Он снова придет к ней. «Я смотрел на эти воздушные волосы севера – облако прически над лицом, большие голубые глаза, похожие на голубой жемчуг, и слушал». И, сам себя перебивая, напишет: «Радость! На руке еще нет золотого кольца». Некто неизвестный, пришедший вместе с ним, грубовато бросит ей: «Вы где жениха подцепили?» Вера покраснеет и скажет: «Это очень трудно, но…» А Хлебников из-за этого «но», из-за отсутствия кольца буквально воспрянет и даже расскажет о Вере своему другу.
«Попытайтесь ухаживать, – посоветует друг, режиссер и драматург Николай Евреинов, которого Хлебников сначала посчитал “подделкой”. – Не действуйте нахрапом, девушку нужно сломить… Чуть что, звоните мне». Плоские эти рекомендации приведут Велимира в неожиданный восторг. «Мы заговорщики!» – кинется он целовать конфидента. А вечером запишет в дневнике: «Пил за осуществление самых пылких надежд…»
Что было дальше, расскажет Шкловский: «Я разыскал Хлебникова, сказал, что девушка вышла замуж за архитектора, помощника отца. Дело простое. Волны в заливе тоже были простые. Хлебников сказал: “Вы знаете, что нанесли мне рану?”» Шкловский опять промолчит. И итоговая строка в «Записках» Хлебникова: «Больше никогда любить не буду…»
Какие там две Веры, ну, какая-такая Наташа Ростова!

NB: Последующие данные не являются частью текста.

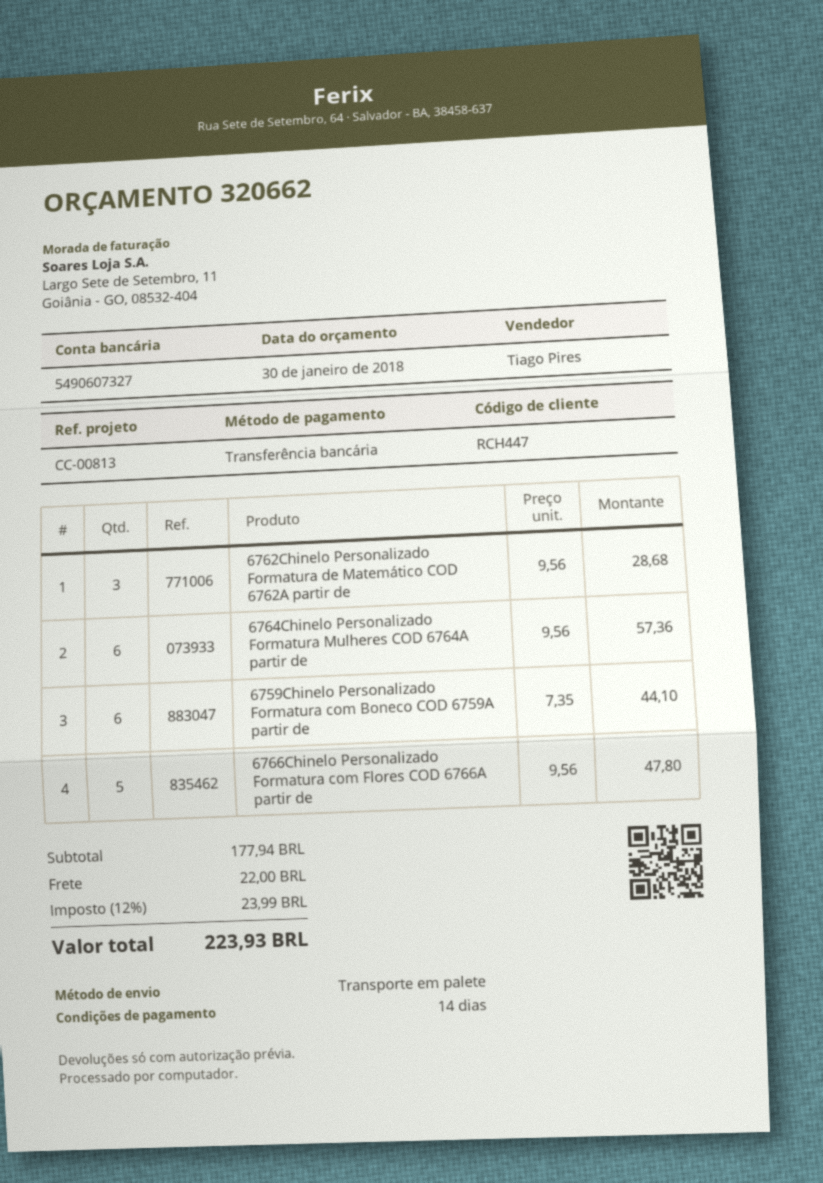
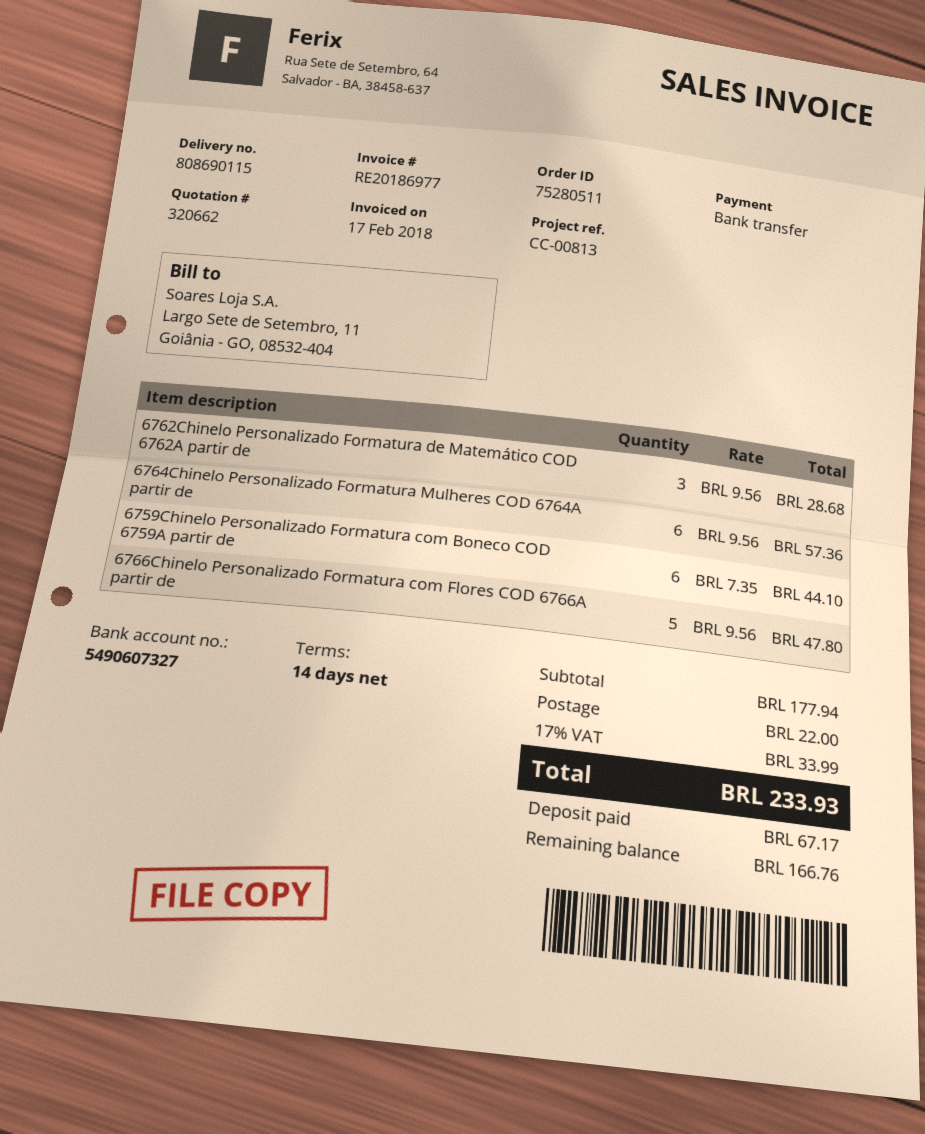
tax: 12% = 23.99 -> 17% = 33.99
total: 223.93 -> 233.93

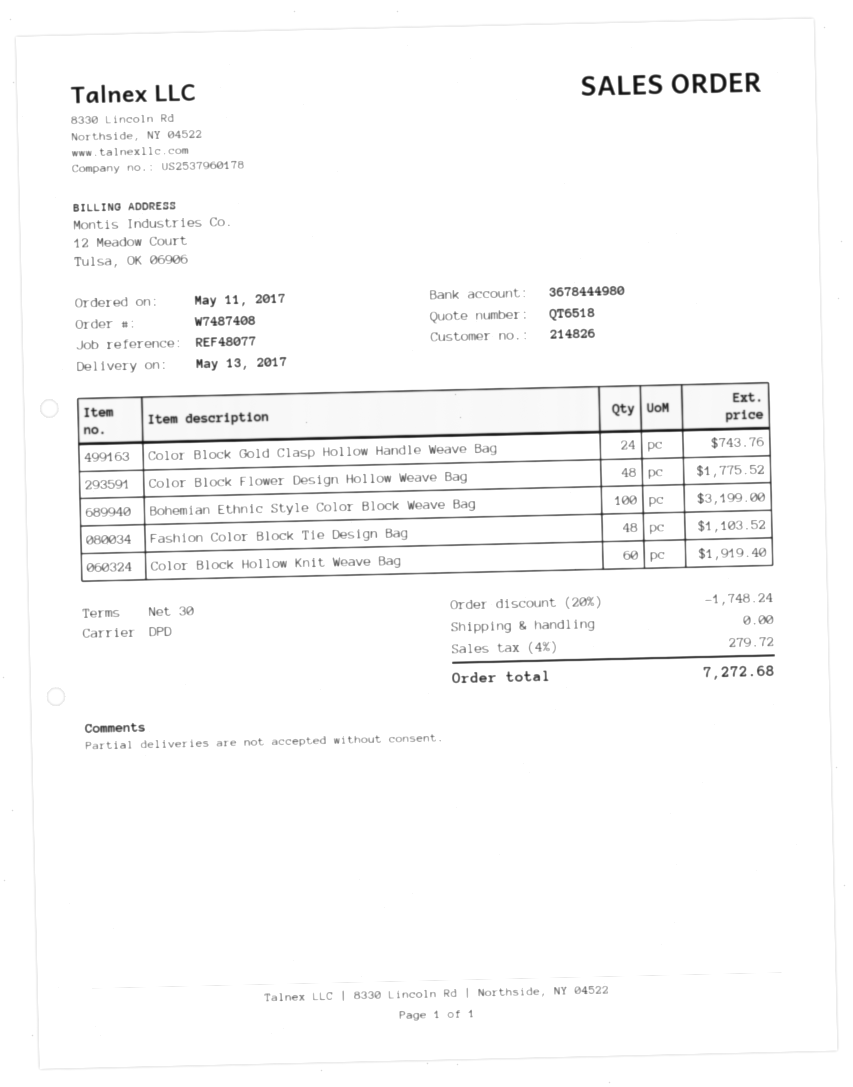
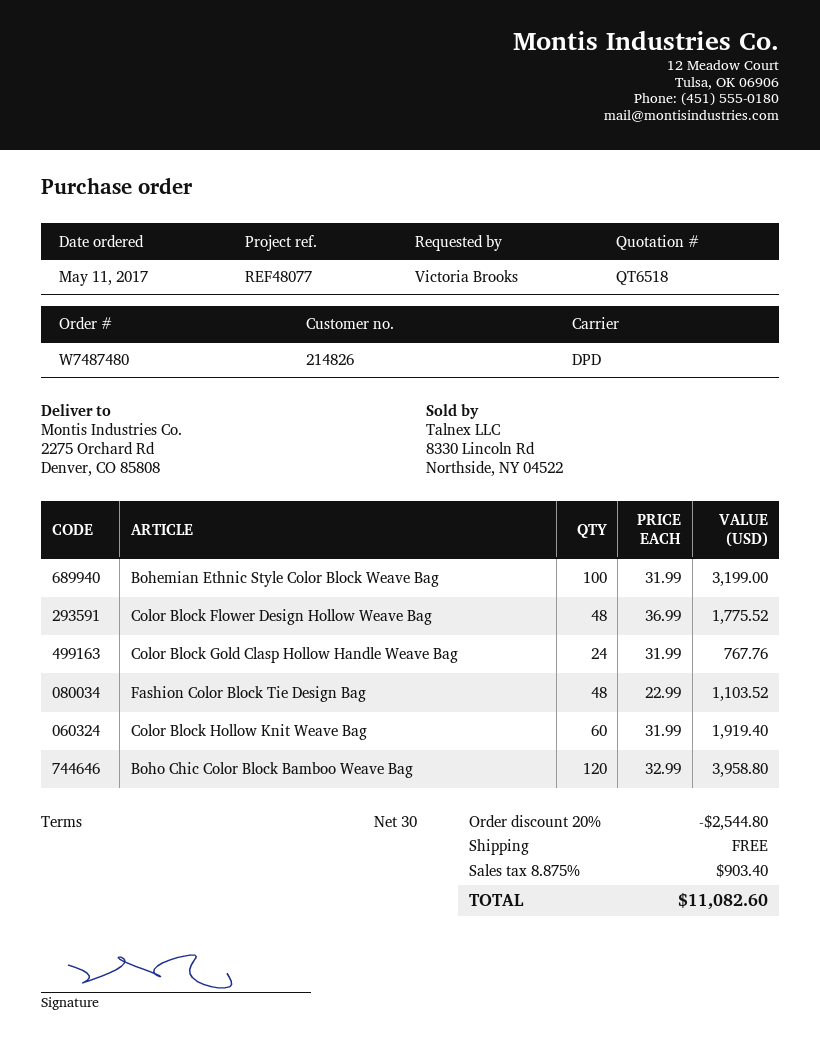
order number: W7487408 -> W7487480
Color Block Gold Clasp Hollow Handle Weave Bag: 24 for 743.76 -> 24 for 767.76
Boho Chic Color Block Bamboo Weave Bag: none -> 120 for 3958.80
discount: 20% = 1748.24 -> 20% = 2544.80
tax: 4% = 279.72 -> 8.875% = 903.40
total: 7272.68 -> 11082.60

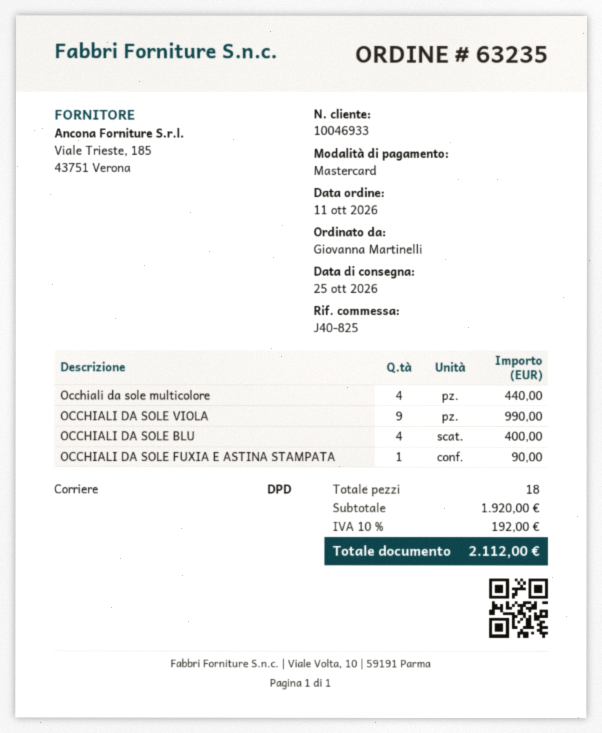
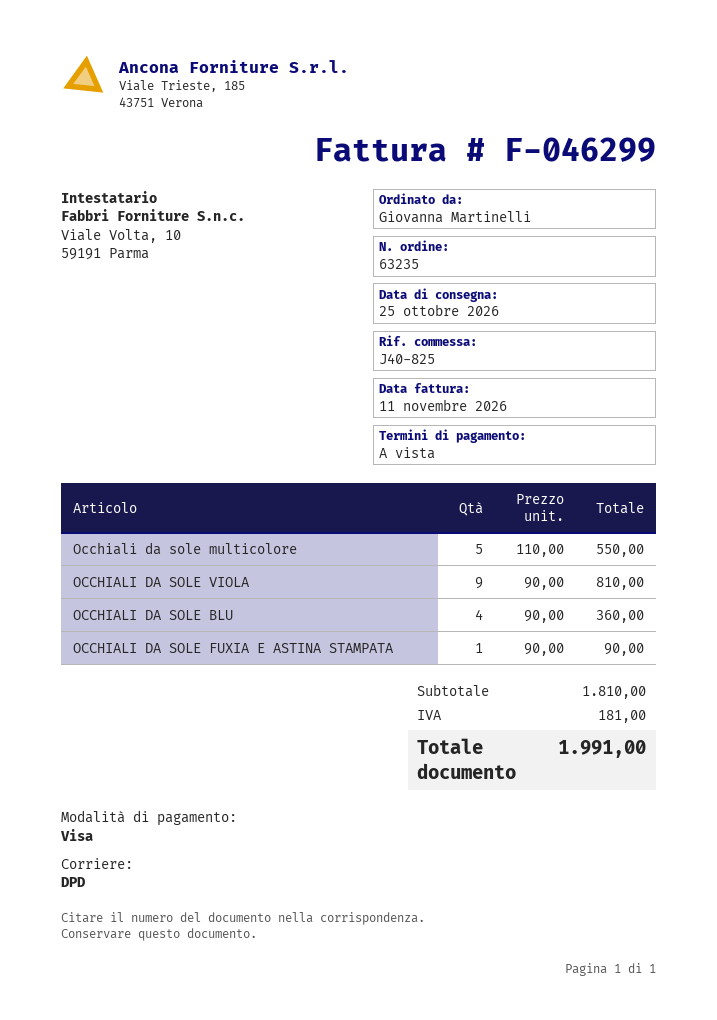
payment method: Mastercard -> Visa
Occhiali da sole multicolore: 4 for 440.00 -> 5 for 550.00
OCCHIALI DA SOLE VIOLA: 9 for 990.00 -> 9 for 810.00
OCCHIALI DA SOLE BLU: 4 for 400.00 -> 4 for 360.00
subtotal: 1920.00 -> 1810.00
tax: 192.00 -> 181.00
total: 2112.00 -> 1991.00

Ему подошла бы такая же, как он: вольная, сумасшедшая, не от мира сего. Хотите пример? «В каждодневной жизни умозаключения Хлебникова бывали очень неожиданными, – вспоминал, скажем, художник Анненков. – Однажды утром, в Куоккале, войдя в комнату, где заночевал у меня Хлебников, я застал его еще в постели. Окинув взглядом комнату, я не увидел ни его пиджака, ни брюк, ни вообще никаких элементов его одежды и выразил свое удивление.